For Gramsci, hegemony and counter-hegemony are built by political movements, a project requiring extraordinary patience, skill, and determination, as well as a civil society in which to grow. So long as the People's Republic continues to survive as China’s state in anything like its present form, there seems almost no likelihood that a robust working class political movement capable of building a counter-hegemony against the market or the state could emerge. And if the state falls, the ensuing political situation would, in all likelihood, be confused and unstable enough to provide a poor environment for a durable, vigorous anti-market social movement.
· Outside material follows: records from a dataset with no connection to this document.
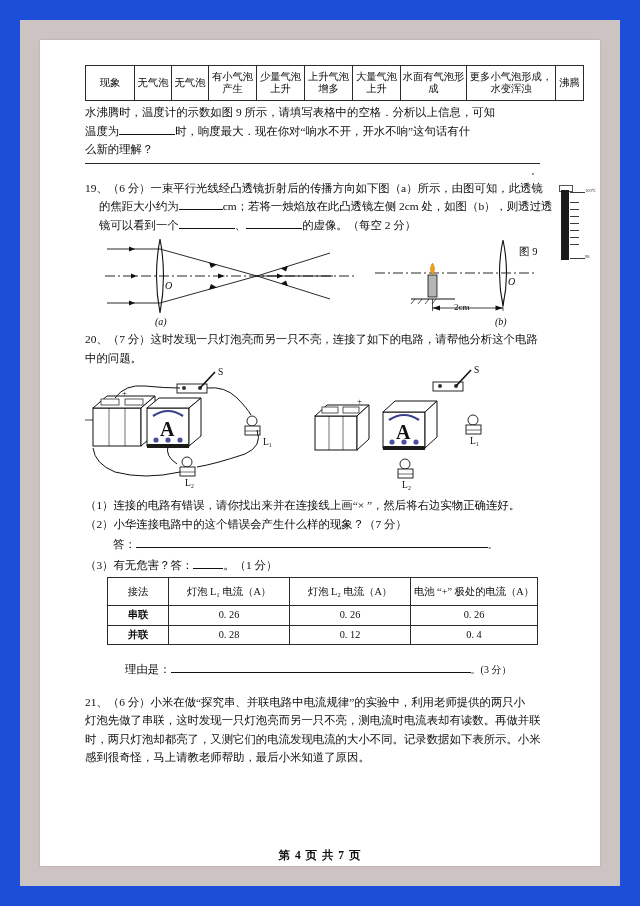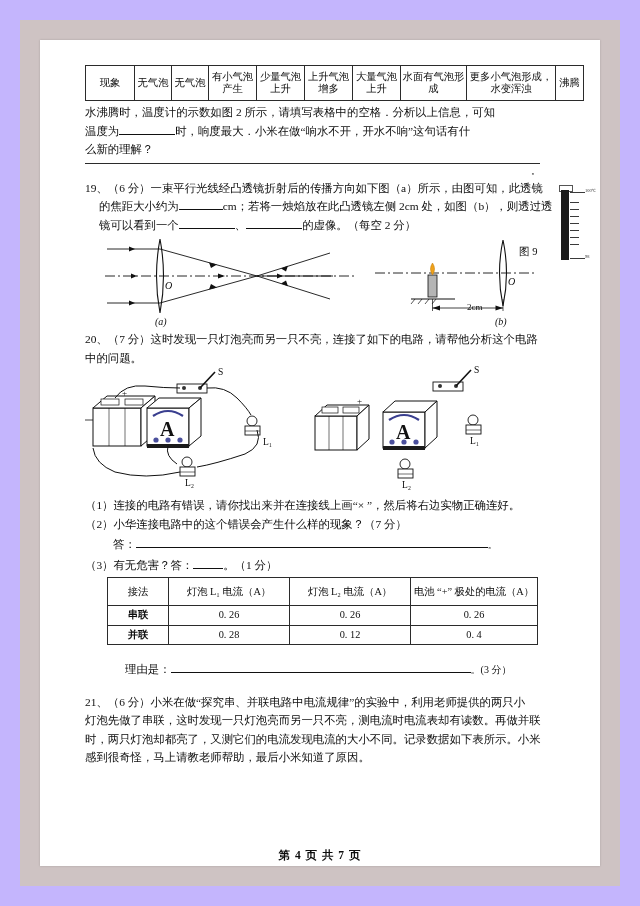"现象" .frame { background: #c4b5fd -> #1d4ed8 }
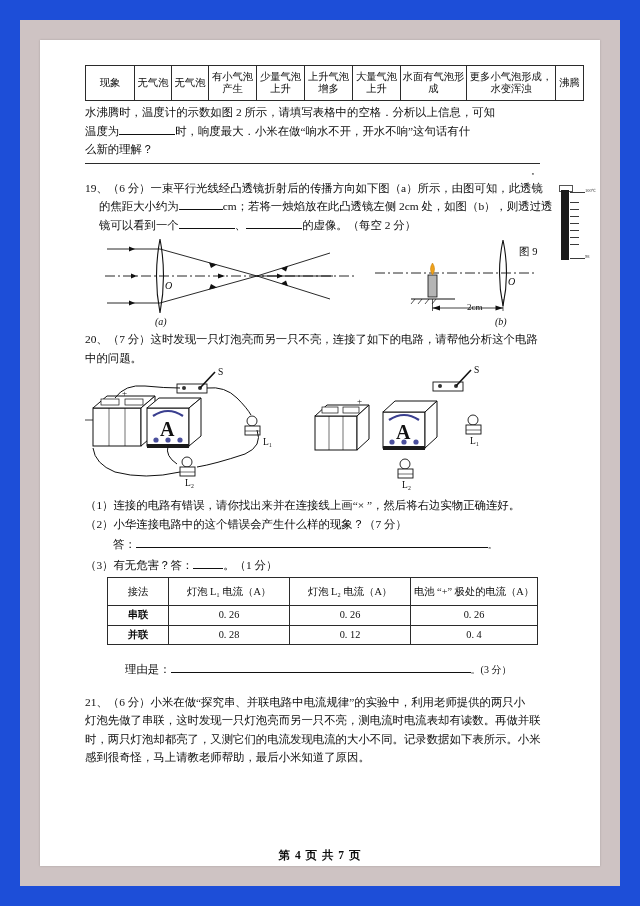"水沸腾时，温度计的示数如图 2 所示，请填写表格中的空格．分析以上信息，可知" div.para { text: 2 -> 9 }
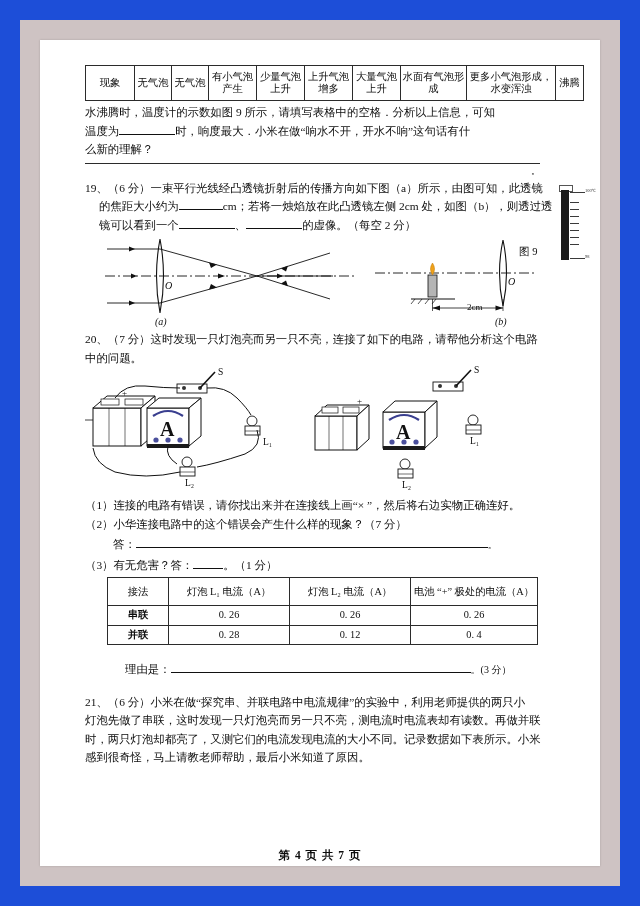"时，响度最大．小米在做“响水不开，开水不响”这句话有什" span { text: 小米在做 -> 现在你对 }
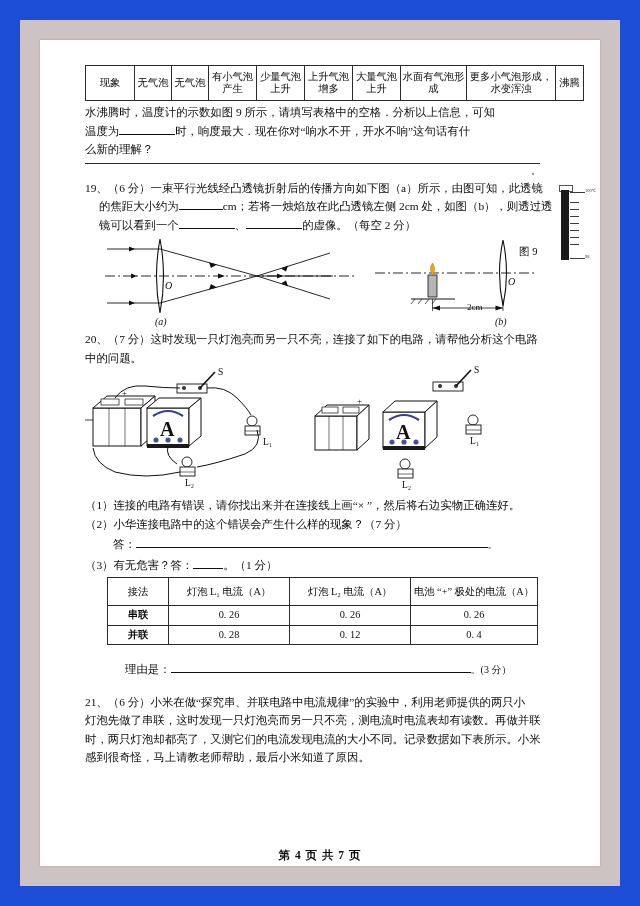"2cm" span.cap { left: 92px -> 79px }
Of course, as a Marxist Gramsci also knew that economic crisis could undermine hegemony and create opportunities for the development of counter-hegemony. The state's hegemony is built upon its ability to guarantee and claim credit for China’s stunning economic expansion since 1978. Were that economic growth to end in a serious, sustained economic crisis, workers might respond with outbursts that could threaten the survival of the People's Republic of China. But even in that scenario, it is difficult to see how the hegemony of the market would be undermined. As my Oberlin colleague Steve Crowley has shown, in the last days of the Soviet Union, striking coal miners saw the market as their salvation from the grips of a corrupt state and a political economy that had failed them. In China as elsewhere, a deep economic crisis would be far more likely to incubate a movement against the state--which is, after all, an overt, palpable target--than against the market itself. The latter is, after all, far more diffuse and amorphous an object of political struggle. Mobilization against the market also requires a robust left in command of considerable political resources, something not at all likely in China. In short, even if state hegemony were to fail, market hegemony would probably survive, and might even be strengthened, at least in the short or medium run.
For a latter-day Gramsci interested in elaborating a working class political movement, then, China today provides good cause for the "pessimism of the intellect" professed by the master, and a sore test of the "optimism of the will" he strove so nobly to affirm.
Marc Blecher is a professor of politics and East Asian studies at Oberlin College.